Task directions: What should come back is the data below, word for word, minus any picture.
Task material: Begin
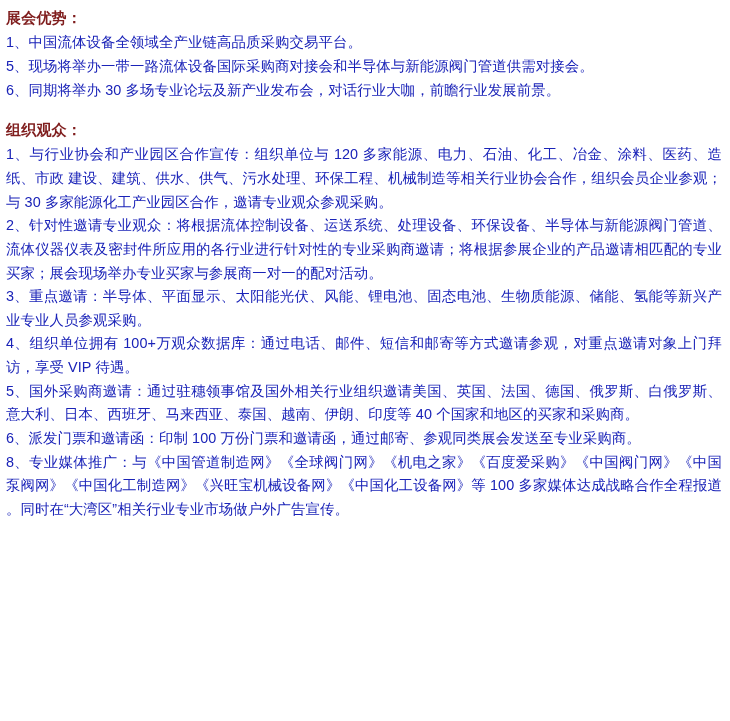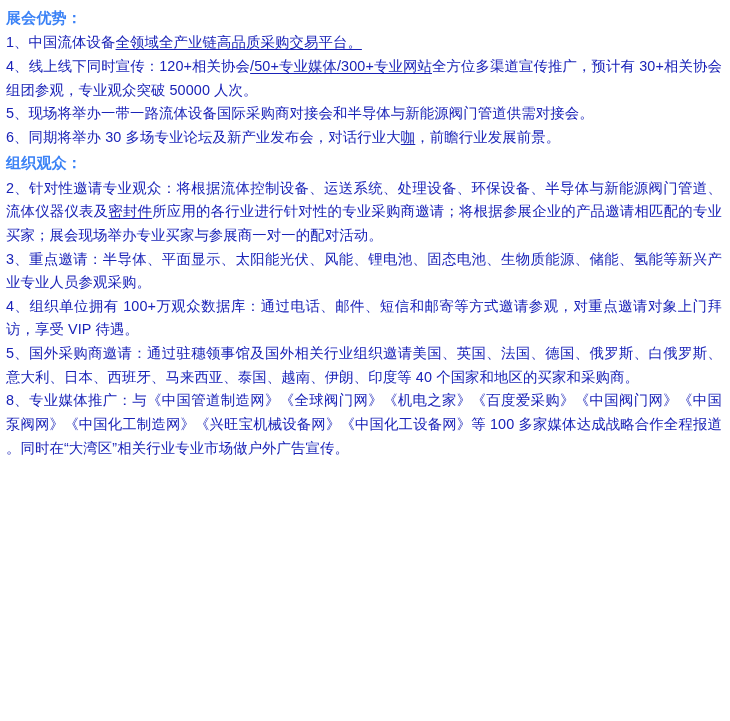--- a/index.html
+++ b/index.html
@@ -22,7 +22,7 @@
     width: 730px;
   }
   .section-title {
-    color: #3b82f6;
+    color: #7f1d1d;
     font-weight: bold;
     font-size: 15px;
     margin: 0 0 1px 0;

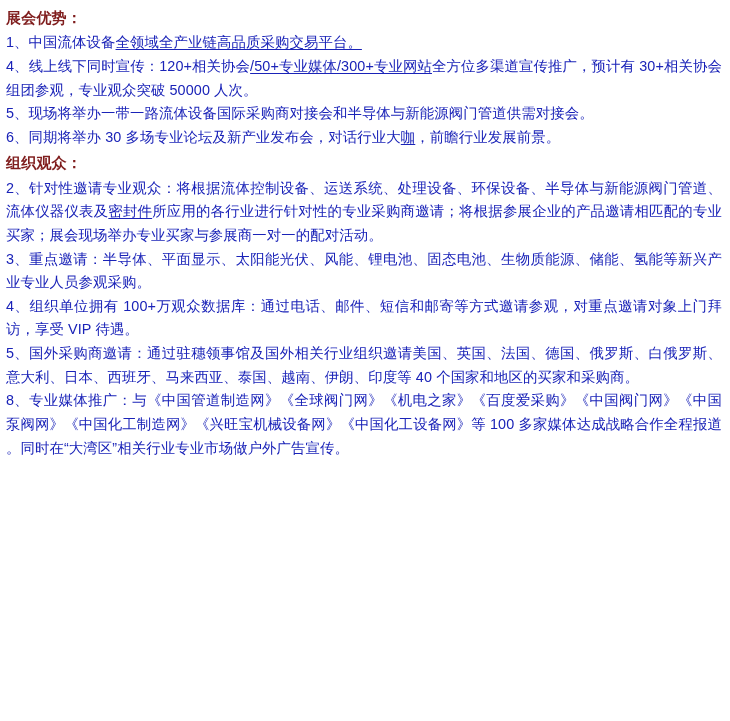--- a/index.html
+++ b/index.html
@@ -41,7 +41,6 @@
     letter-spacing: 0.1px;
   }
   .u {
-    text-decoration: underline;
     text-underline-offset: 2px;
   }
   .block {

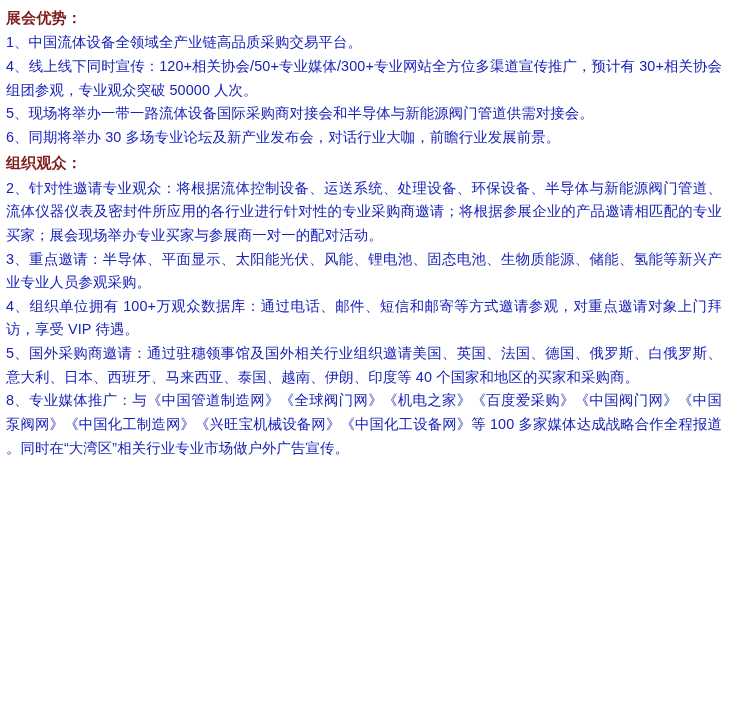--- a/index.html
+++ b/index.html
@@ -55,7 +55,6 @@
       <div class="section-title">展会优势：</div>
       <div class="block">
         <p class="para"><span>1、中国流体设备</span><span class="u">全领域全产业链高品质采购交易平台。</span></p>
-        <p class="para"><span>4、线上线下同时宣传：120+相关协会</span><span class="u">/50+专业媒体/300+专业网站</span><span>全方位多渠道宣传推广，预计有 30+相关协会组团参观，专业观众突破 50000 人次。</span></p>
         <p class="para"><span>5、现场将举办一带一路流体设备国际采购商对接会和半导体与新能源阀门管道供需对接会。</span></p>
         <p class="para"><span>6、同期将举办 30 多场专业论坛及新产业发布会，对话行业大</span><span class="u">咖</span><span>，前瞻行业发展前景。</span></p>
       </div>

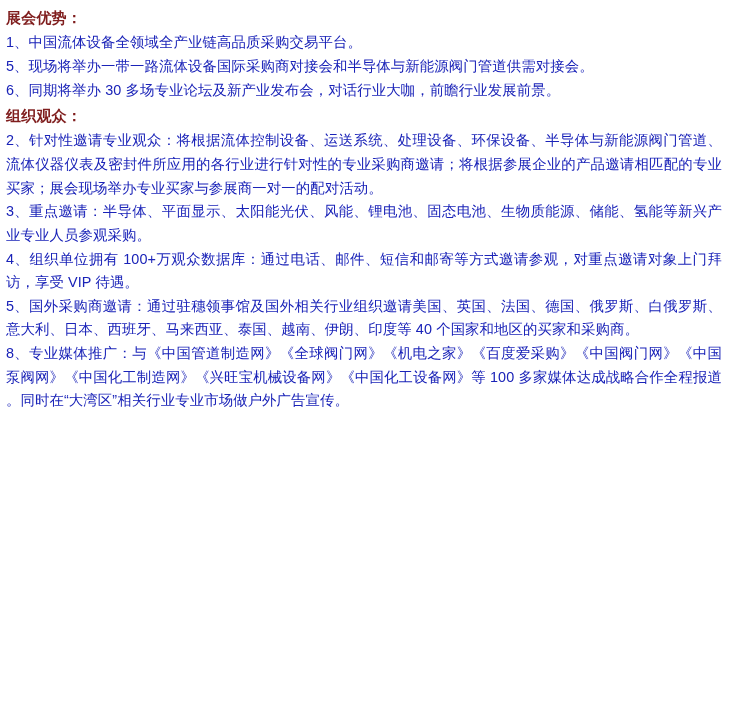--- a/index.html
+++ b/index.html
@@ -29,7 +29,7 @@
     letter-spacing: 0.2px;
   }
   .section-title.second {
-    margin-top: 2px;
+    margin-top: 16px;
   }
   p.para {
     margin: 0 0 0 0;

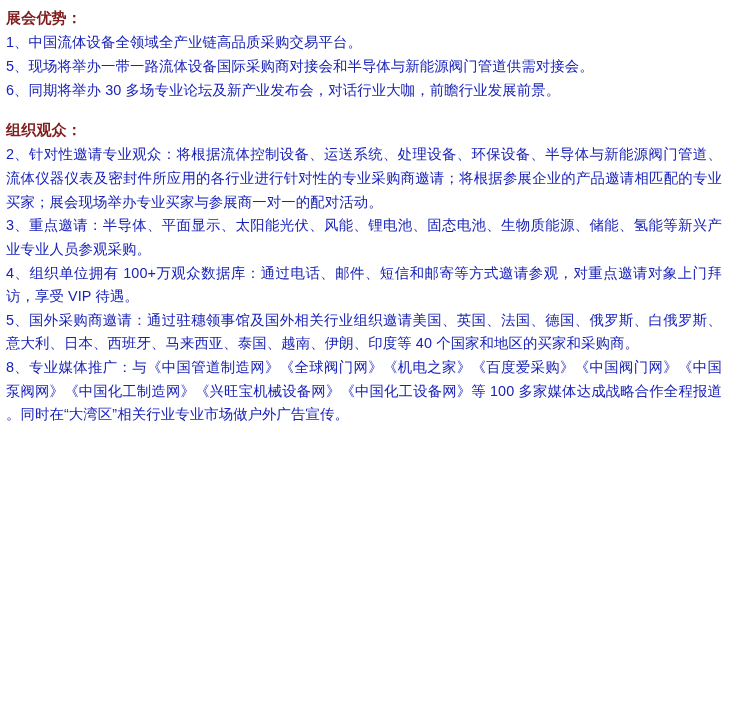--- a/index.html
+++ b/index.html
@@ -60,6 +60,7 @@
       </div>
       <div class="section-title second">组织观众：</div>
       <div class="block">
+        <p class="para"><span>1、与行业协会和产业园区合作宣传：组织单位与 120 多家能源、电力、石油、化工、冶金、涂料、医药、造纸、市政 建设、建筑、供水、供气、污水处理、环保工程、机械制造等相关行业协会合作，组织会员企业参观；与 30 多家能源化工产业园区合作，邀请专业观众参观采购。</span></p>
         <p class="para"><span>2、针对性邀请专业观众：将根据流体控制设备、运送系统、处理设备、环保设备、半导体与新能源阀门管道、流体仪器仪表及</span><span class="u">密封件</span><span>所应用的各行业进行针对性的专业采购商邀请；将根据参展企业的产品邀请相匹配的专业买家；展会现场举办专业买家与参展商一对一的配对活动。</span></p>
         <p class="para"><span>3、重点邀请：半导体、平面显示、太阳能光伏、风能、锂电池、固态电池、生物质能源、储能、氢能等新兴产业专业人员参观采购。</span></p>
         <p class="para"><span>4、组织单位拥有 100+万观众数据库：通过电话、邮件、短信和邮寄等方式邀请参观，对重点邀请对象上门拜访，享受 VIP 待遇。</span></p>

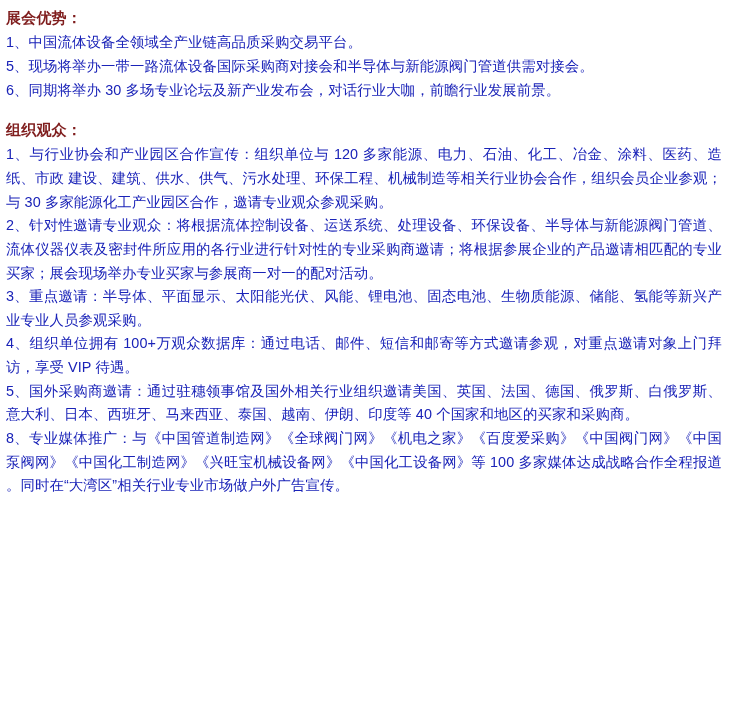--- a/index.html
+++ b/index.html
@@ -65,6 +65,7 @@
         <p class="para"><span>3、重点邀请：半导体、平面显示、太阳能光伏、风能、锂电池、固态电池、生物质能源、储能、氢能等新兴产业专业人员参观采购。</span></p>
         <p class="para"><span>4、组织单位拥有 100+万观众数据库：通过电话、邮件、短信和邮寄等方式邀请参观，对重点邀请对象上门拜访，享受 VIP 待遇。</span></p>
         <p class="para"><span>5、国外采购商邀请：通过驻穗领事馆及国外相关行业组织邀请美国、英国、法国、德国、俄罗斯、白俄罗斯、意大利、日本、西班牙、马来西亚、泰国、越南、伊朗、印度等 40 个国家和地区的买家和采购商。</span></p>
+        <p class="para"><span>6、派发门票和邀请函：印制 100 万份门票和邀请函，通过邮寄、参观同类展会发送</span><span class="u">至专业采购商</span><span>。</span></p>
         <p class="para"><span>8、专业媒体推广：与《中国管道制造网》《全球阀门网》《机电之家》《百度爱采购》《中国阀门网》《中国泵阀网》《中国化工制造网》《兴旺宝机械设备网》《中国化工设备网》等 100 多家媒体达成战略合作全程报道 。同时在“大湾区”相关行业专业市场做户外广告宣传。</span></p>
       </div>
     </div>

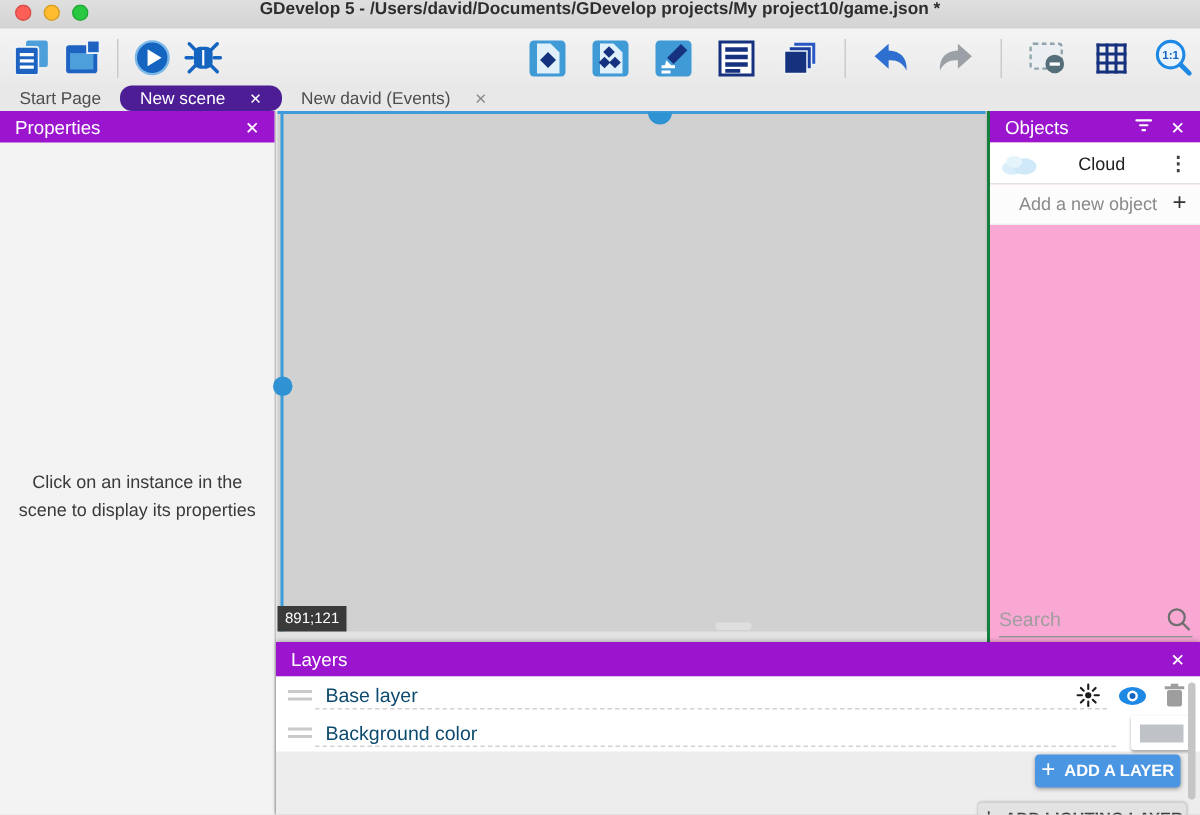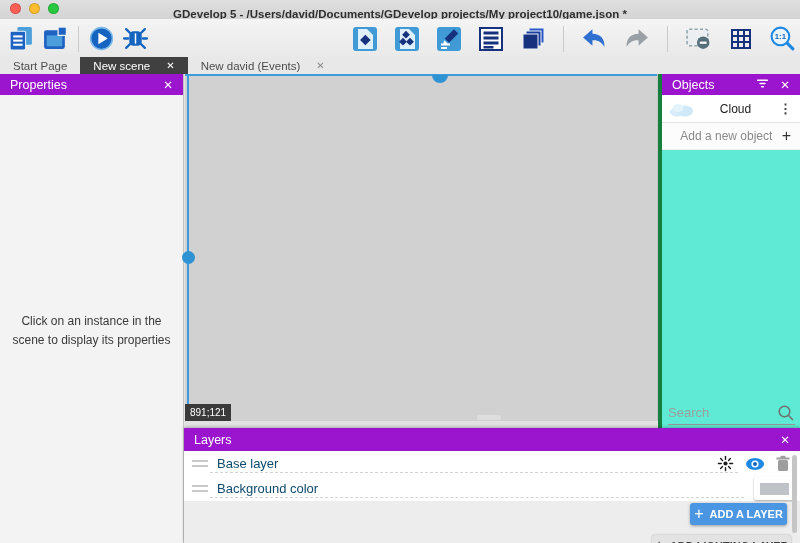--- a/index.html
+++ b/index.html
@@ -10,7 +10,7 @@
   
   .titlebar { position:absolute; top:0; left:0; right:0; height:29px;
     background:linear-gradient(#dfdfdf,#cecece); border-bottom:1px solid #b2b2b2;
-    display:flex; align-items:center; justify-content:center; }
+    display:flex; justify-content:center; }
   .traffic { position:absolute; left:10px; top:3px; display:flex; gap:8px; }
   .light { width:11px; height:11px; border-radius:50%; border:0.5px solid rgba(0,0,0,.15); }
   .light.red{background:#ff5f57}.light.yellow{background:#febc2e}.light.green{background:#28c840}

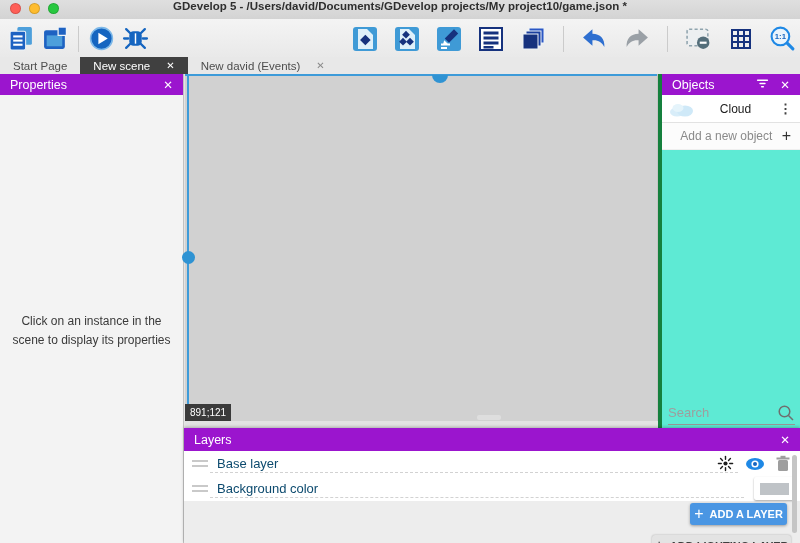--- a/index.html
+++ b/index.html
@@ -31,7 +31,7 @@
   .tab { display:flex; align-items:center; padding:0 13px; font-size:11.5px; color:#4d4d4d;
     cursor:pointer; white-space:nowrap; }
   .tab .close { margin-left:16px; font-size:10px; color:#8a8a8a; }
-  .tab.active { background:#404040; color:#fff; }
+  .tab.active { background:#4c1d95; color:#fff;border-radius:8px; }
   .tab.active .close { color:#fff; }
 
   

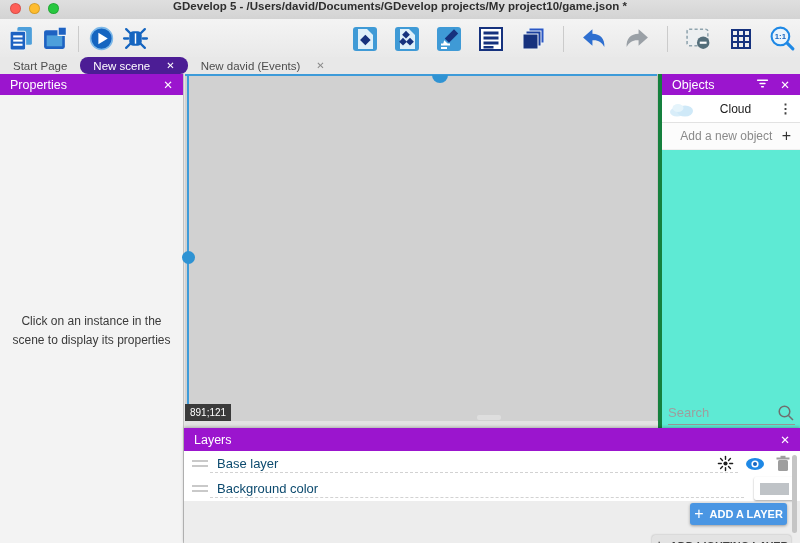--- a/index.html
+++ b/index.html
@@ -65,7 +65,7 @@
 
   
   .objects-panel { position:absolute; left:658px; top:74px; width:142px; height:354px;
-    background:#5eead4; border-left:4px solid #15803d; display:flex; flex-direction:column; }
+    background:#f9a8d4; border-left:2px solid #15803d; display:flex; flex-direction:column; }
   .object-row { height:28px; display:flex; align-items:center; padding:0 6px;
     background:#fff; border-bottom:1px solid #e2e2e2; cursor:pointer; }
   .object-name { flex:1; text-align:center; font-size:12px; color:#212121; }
Task material: End
Exercise solution:
--- a/index.html
+++ b/index.html
@@ -22,7 +22,7 @@
     width: 730px;
   }
   .section-title {
-    color: #3b82f6;
+    color: #7f1d1d;
     font-weight: bold;
     font-size: 15px;
     margin: 0 0 1px 0;

--- a/index.html
+++ b/index.html
@@ -41,7 +41,6 @@
     letter-spacing: 0.1px;
   }
   .u {
-    text-decoration: underline;
     text-underline-offset: 2px;
   }
   .block {

--- a/index.html
+++ b/index.html
@@ -55,7 +55,6 @@
       <div class="section-title">展会优势：</div>
       <div class="block">
         <p class="para"><span>1、中国流体设备</span><span class="u">全领域全产业链高品质采购交易平台。</span></p>
-        <p class="para"><span>4、线上线下同时宣传：120+相关协会</span><span class="u">/50+专业媒体/300+专业网站</span><span>全方位多渠道宣传推广，预计有 30+相关协会组团参观，专业观众突破 50000 人次。</span></p>
         <p class="para"><span>5、现场将举办一带一路流体设备国际采购商对接会和半导体与新能源阀门管道供需对接会。</span></p>
         <p class="para"><span>6、同期将举办 30 多场专业论坛及新产业发布会，对话行业大</span><span class="u">咖</span><span>，前瞻行业发展前景。</span></p>
       </div>

--- a/index.html
+++ b/index.html
@@ -29,7 +29,7 @@
     letter-spacing: 0.2px;
   }
   .section-title.second {
-    margin-top: 2px;
+    margin-top: 16px;
   }
   p.para {
     margin: 0 0 0 0;

--- a/index.html
+++ b/index.html
@@ -60,6 +60,7 @@
       </div>
       <div class="section-title second">组织观众：</div>
       <div class="block">
+        <p class="para"><span>1、与行业协会和产业园区合作宣传：组织单位与 120 多家能源、电力、石油、化工、冶金、涂料、医药、造纸、市政 建设、建筑、供水、供气、污水处理、环保工程、机械制造等相关行业协会合作，组织会员企业参观；与 30 多家能源化工产业园区合作，邀请专业观众参观采购。</span></p>
         <p class="para"><span>2、针对性邀请专业观众：将根据流体控制设备、运送系统、处理设备、环保设备、半导体与新能源阀门管道、流体仪器仪表及</span><span class="u">密封件</span><span>所应用的各行业进行针对性的专业采购商邀请；将根据参展企业的产品邀请相匹配的专业买家；展会现场举办专业买家与参展商一对一的配对活动。</span></p>
         <p class="para"><span>3、重点邀请：半导体、平面显示、太阳能光伏、风能、锂电池、固态电池、生物质能源、储能、氢能等新兴产业专业人员参观采购。</span></p>
         <p class="para"><span>4、组织单位拥有 100+万观众数据库：通过电话、邮件、短信和邮寄等方式邀请参观，对重点邀请对象上门拜访，享受 VIP 待遇。</span></p>

--- a/index.html
+++ b/index.html
@@ -65,6 +65,7 @@
         <p class="para"><span>3、重点邀请：半导体、平面显示、太阳能光伏、风能、锂电池、固态电池、生物质能源、储能、氢能等新兴产业专业人员参观采购。</span></p>
         <p class="para"><span>4、组织单位拥有 100+万观众数据库：通过电话、邮件、短信和邮寄等方式邀请参观，对重点邀请对象上门拜访，享受 VIP 待遇。</span></p>
         <p class="para"><span>5、国外采购商邀请：通过驻穗领事馆及国外相关行业组织邀请美国、英国、法国、德国、俄罗斯、白俄罗斯、意大利、日本、西班牙、马来西亚、泰国、越南、伊朗、印度等 40 个国家和地区的买家和采购商。</span></p>
+        <p class="para"><span>6、派发门票和邀请函：印制 100 万份门票和邀请函，通过邮寄、参观同类展会发送</span><span class="u">至专业采购商</span><span>。</span></p>
         <p class="para"><span>8、专业媒体推广：与《中国管道制造网》《全球阀门网》《机电之家》《百度爱采购》《中国阀门网》《中国泵阀网》《中国化工制造网》《兴旺宝机械设备网》《中国化工设备网》等 100 多家媒体达成战略合作全程报道 。同时在“大湾区”相关行业专业市场做户外广告宣传。</span></p>
       </div>
     </div>

--- a/index.html
+++ b/index.html
@@ -10,7 +10,7 @@
   
   .titlebar { position:absolute; top:0; left:0; right:0; height:29px;
     background:linear-gradient(#dfdfdf,#cecece); border-bottom:1px solid #b2b2b2;
-    display:flex; align-items:center; justify-content:center; }
+    display:flex; justify-content:center; }
   .traffic { position:absolute; left:10px; top:3px; display:flex; gap:8px; }
   .light { width:11px; height:11px; border-radius:50%; border:0.5px solid rgba(0,0,0,.15); }
   .light.red{background:#ff5f57}.light.yellow{background:#febc2e}.light.green{background:#28c840}

--- a/index.html
+++ b/index.html
@@ -31,7 +31,7 @@
   .tab { display:flex; align-items:center; padding:0 13px; font-size:11.5px; color:#4d4d4d;
     cursor:pointer; white-space:nowrap; }
   .tab .close { margin-left:16px; font-size:10px; color:#8a8a8a; }
-  .tab.active { background:#404040; color:#fff; }
+  .tab.active { background:#4c1d95; color:#fff;border-radius:8px; }
   .tab.active .close { color:#fff; }
 
   

--- a/index.html
+++ b/index.html
@@ -65,7 +65,7 @@
 
   
   .objects-panel { position:absolute; left:658px; top:74px; width:142px; height:354px;
-    background:#5eead4; border-left:4px solid #15803d; display:flex; flex-direction:column; }
+    background:#f9a8d4; border-left:2px solid #15803d; display:flex; flex-direction:column; }
   .object-row { height:28px; display:flex; align-items:center; padding:0 6px;
     background:#fff; border-bottom:1px solid #e2e2e2; cursor:pointer; }
   .object-name { flex:1; text-align:center; font-size:12px; color:#212121; }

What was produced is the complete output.